SOURCE MATERIAL
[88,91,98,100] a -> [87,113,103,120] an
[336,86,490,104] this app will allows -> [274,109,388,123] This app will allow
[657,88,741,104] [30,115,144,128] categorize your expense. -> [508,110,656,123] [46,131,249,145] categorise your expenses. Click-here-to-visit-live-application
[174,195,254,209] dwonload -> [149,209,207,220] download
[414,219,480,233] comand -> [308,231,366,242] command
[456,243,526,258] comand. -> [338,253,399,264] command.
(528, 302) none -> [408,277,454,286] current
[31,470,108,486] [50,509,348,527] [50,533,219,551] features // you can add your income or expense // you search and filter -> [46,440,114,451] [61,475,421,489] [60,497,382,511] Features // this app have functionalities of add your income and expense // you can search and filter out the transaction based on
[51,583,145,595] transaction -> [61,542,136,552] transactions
---
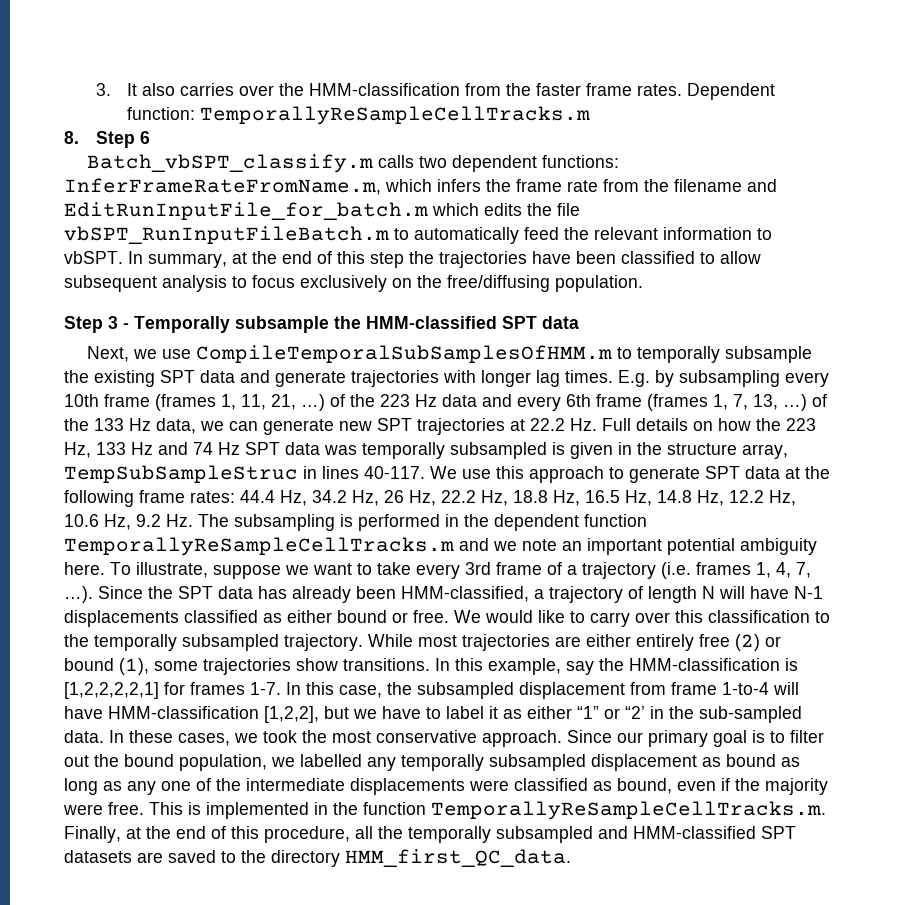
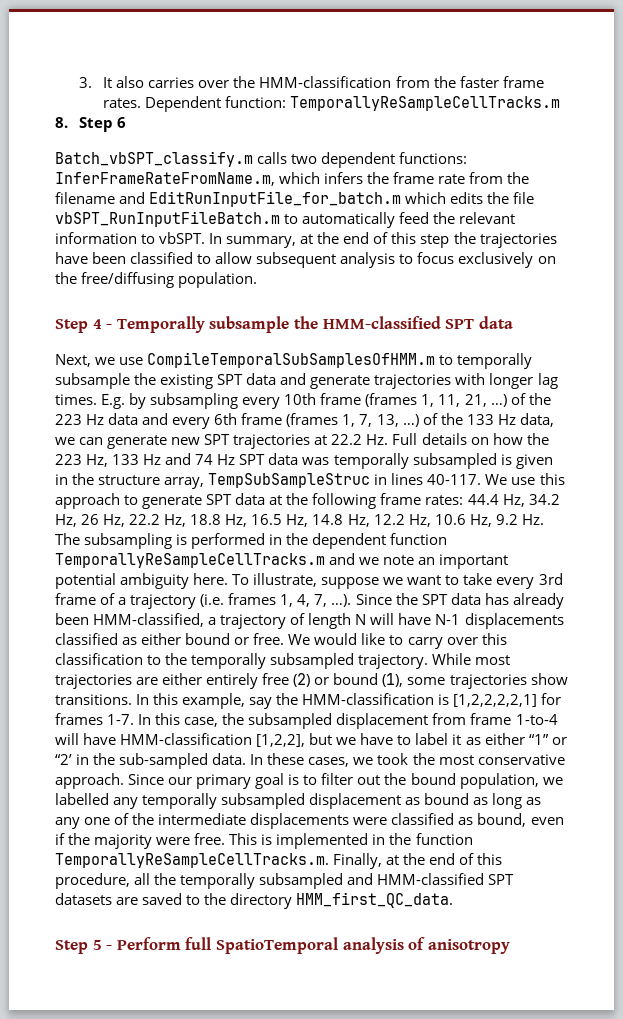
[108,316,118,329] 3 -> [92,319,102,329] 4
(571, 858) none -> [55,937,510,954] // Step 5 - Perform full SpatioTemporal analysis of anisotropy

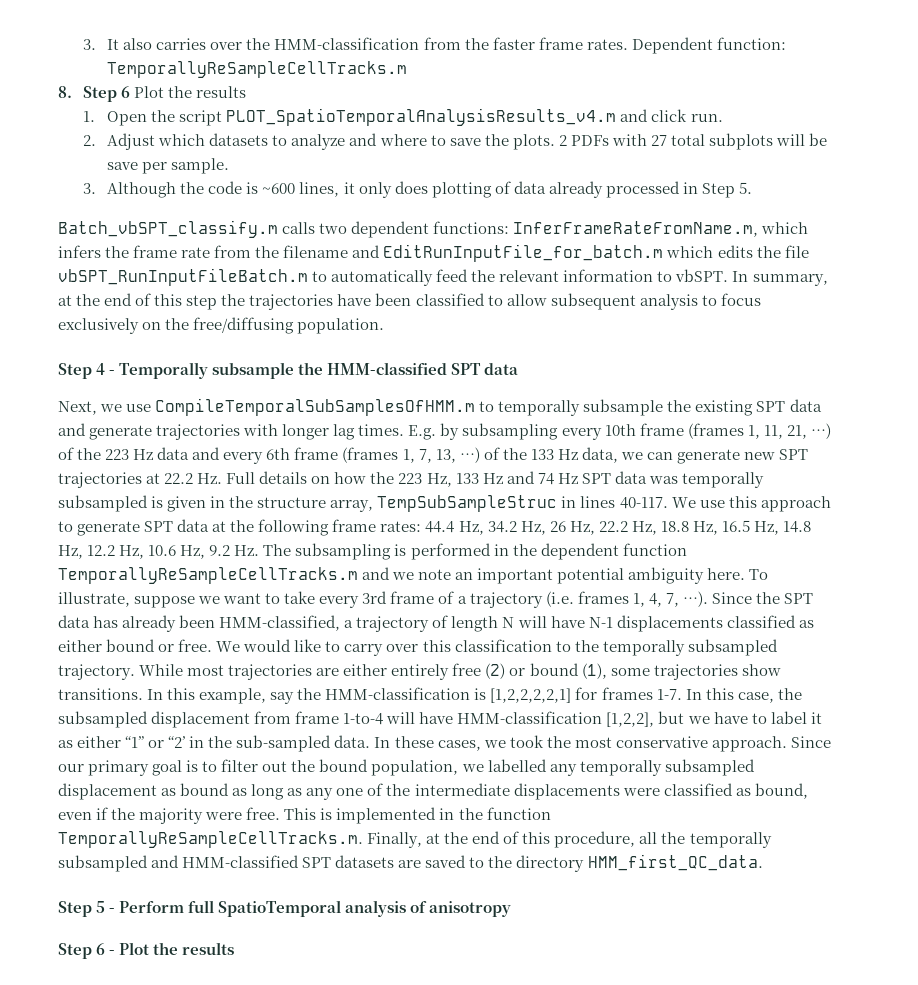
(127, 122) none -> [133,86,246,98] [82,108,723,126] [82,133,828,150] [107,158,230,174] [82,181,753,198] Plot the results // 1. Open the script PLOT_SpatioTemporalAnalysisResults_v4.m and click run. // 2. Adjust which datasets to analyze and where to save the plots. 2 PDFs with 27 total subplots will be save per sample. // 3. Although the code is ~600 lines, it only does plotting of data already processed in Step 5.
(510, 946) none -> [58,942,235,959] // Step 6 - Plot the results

DIRECTIONS
The required answer is the exact run of lines above starting at the line with "[414,219,480,233] comand ->" and ending at the line with "[51,583,145,595] transaction ->", with both ends present.

EXPECTED ANSWER
[414,219,480,233] comand -> [308,231,366,242] command
[456,243,526,258] comand. -> [338,253,399,264] command.
(528, 302) none -> [408,277,454,286] current
[31,470,108,486] [50,509,348,527] [50,533,219,551] features // you can add your income or expense // you search and filter -> [46,440,114,451] [61,475,421,489] [60,497,382,511] Features // this app have functionalities of add your income and expense // you can search and filter out the transaction based on
[51,583,145,595] transaction -> [61,542,136,552] transactions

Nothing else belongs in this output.